Another train pulled in, vomiting a new host of commuters. Ellie spotted the man at the same time as Chip. Heavyset, his buzzcut prematurely gray, he walked up behind a woman, probably a nanny, shepherding two young children down the platform. He wore one of the funny little see-through breathers. As he talked with the nanny, the woman shook her head repeatedly, fingers held to the base of her throat. Soon enough, she gathered up the kids and marched up the stairs, trailed by the anonymous official.

Ellie detached from the wall and joined the school of passengers climbing up the stairs. On the sidewalk, the man led the nanny and her charges north away from where Ellie was parked.

"Follow him," she said. "I'll grab the car and pick you up."

Chip gave her a panicked look, composed himself, and nodded. He stuffed his hands in his pockets and hunched along after the unmarked agent. Ellie waited for a break in traffic and jaywalked toward the lot, glancing over her shoulder to keep tabs on Chip. As she got into her car and pulled into traffic, Chip hung a right and disappeared down 10th St.

She accelerated up 3rd Ave and took the same turn. Chip was jogging back toward the corner. She pulled over to let him in.

"Olive-colored van," he said. "Just turned north on 1st."

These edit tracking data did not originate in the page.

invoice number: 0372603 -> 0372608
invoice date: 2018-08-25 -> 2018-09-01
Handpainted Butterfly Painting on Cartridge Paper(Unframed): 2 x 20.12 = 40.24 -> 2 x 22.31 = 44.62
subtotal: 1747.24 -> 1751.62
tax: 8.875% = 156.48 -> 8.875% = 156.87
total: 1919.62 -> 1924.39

Ellie lurched forward before he had the door closed. At 2nd Ave, she stopped for the light, which refused to switch to green for half a minute. She crossed the avenue, blew down to 1st, swung left through a yellow light, and accelerated north.

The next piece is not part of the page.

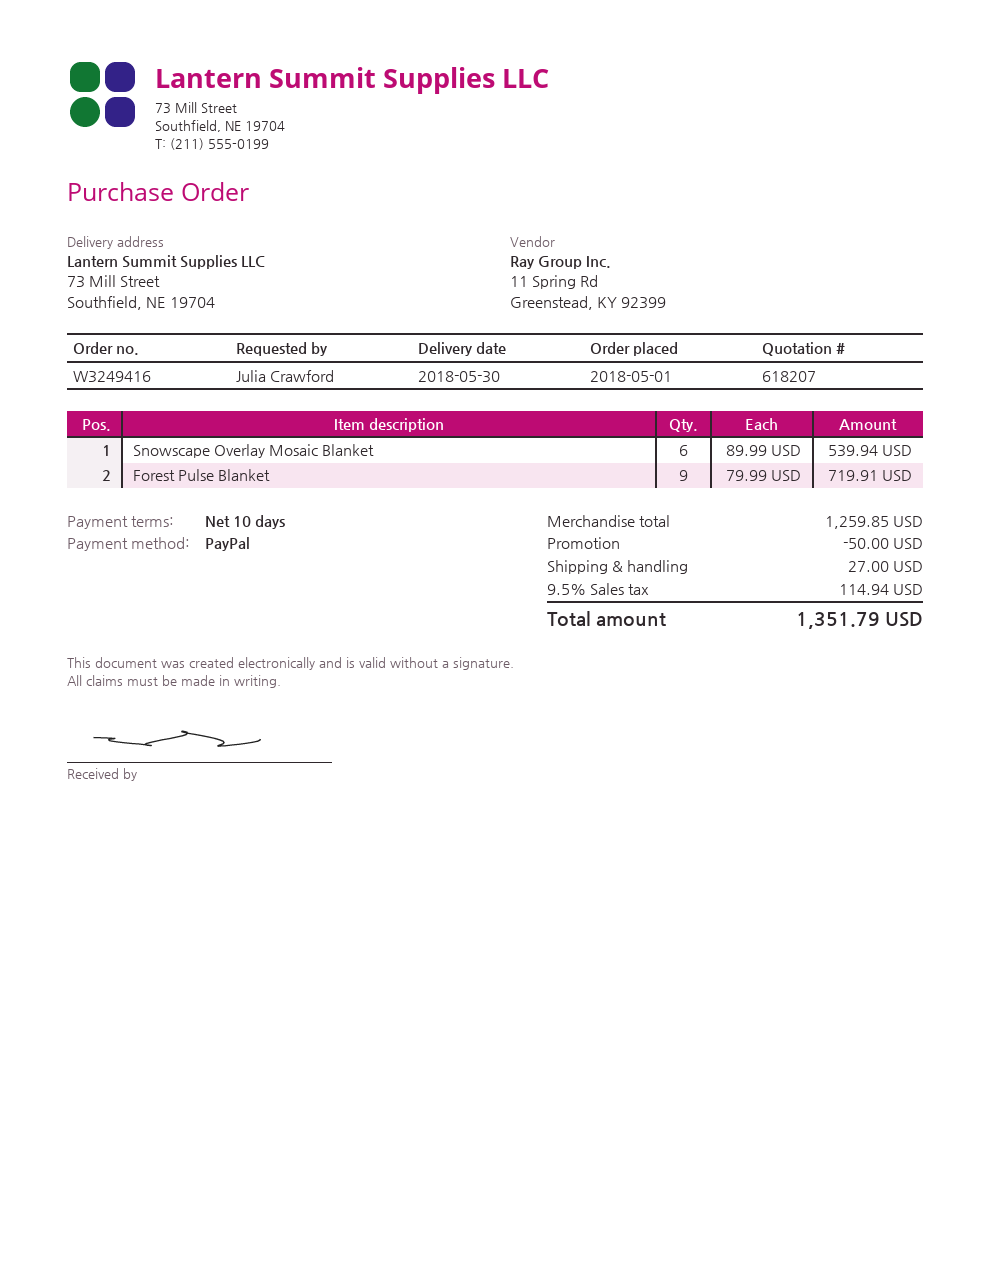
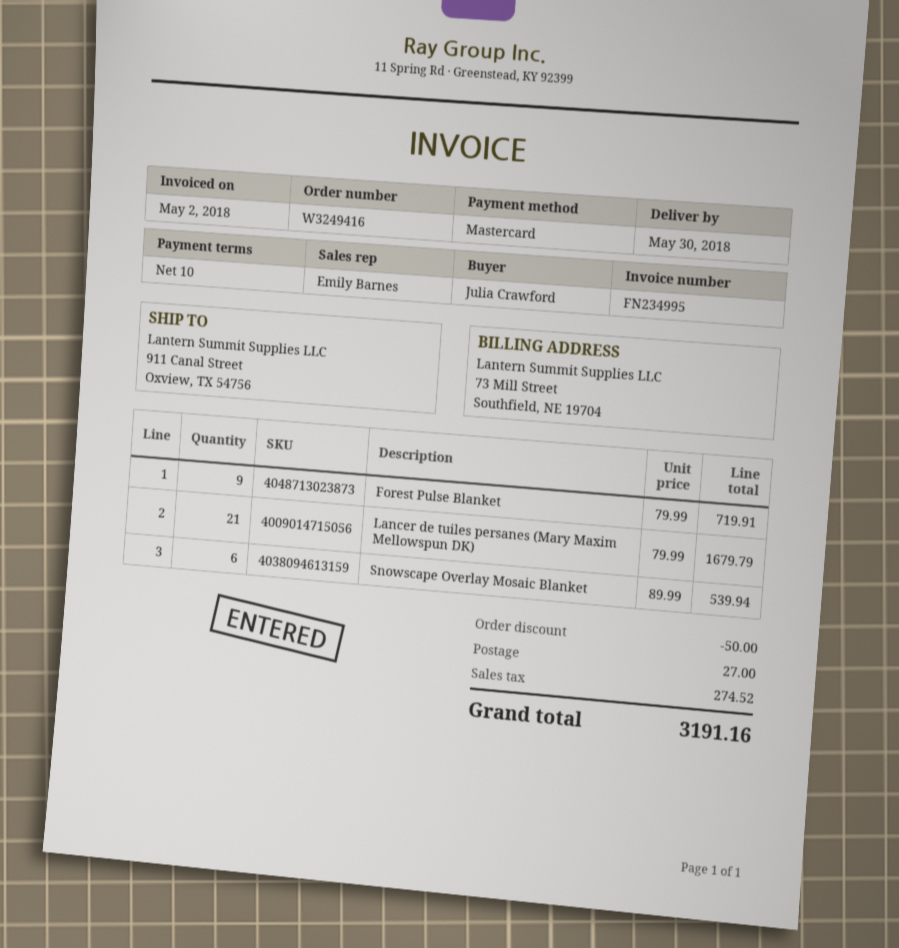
payment method: PayPal -> Mastercard
ship to: 73 Mill Street, Southfield, NE 19704 -> 911 Canal Street, Oxview, TX 54756
Lancer de tuiles persanes (Mary Maxim Mellowspun DK): none -> 21 x 79.99 = 1679.79
tax: 114.94 -> 274.52
total: 1351.79 -> 3191.16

"Do you see him?" Chip said.

"Give me a minute," Ellie said.

"You're gonna get pulled over."

She dodged around a white SUV, then swerved to avoid a cab switching into the same lane. The light at 14th was red. After it switched, an olive-tone van grumbled through the intersection.

She hadn't done much of this stuff, tailing people, but if the van took any notice of her, it didn't show it. It drove north past the park-swaddled apartments at Stuyvesant Town, crossed 23rd St., and entered the VA Hospital complex. Ellie continued past and parked near the corner. She grabbed her compact binoculars from her pack and honed in on the van as it stopped in front of the hospital doors.

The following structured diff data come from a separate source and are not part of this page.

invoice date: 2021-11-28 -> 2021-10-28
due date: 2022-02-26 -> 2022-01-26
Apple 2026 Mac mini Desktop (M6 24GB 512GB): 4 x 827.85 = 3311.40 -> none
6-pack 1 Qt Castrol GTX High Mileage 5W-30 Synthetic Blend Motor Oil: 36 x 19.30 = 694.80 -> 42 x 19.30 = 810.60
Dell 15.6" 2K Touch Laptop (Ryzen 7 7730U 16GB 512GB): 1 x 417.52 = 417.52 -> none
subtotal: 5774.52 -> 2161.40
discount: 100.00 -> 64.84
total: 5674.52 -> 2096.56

The officer led the nanny out the back doors, closed them, then took her to the door, passing her off to a couple of masked officials—officials with the same straightness of spine and eerily crisp posture as the ones up in Harlem. The man then returned to the van and brought the kids up, too.

"They just took the kids inside," she said.

"Do you think Dee's here?"

"Could be. Bellevue's just across the street, too."

"So what do we do?"

She put away her binoculars. "Walk through the front door and ask."

He glanced across the car at her. "That sounds..."

"Risky? It is. Because it's fast. Which is just what we need."

Chip scratched the back of his head, puffing his cheeks with a sigh. "If that's what you think."

"Bring your kit," she said. "My name's Jennifer Brown and I'm with the FBI. You're an EMT attached to me."

"What's my name?" he smiled.

"No one will care." She exited the car into the breezy morning, waited for a couple cars to pass, and jogged across the street. Chip's feet scuffed behind her. At the doorway, the pair of soldiers in street clothes moved to intercept her. She flipped out her badge. They radioed in, got clearance, and ushered Ellie and Chip inside.

The woman behind the counter filed a bundle of papers. Ellie showed her badge again.

"Deanna Billips," she said. "Is she here?"

The woman scooted her chair to her keyboard. "Spell that?"

Ellie did so. The woman typed, paused, typed more. She frowned at her monitor.

"Deanna Billips," she said. "Not here, no."

Ellie stared at the wall past the woman's head. "Can you check elsewhere? This is vital."

"What's going on?"

"We're tracking down possible immunities," Ellie said. "That's as much as I can say."

The woman nodded and pulled away from her computer. "The state of our records is less than ideal. I'll be right back."

She walked through the door at the back of the room behind the counter. Ellie glanced at the front doors.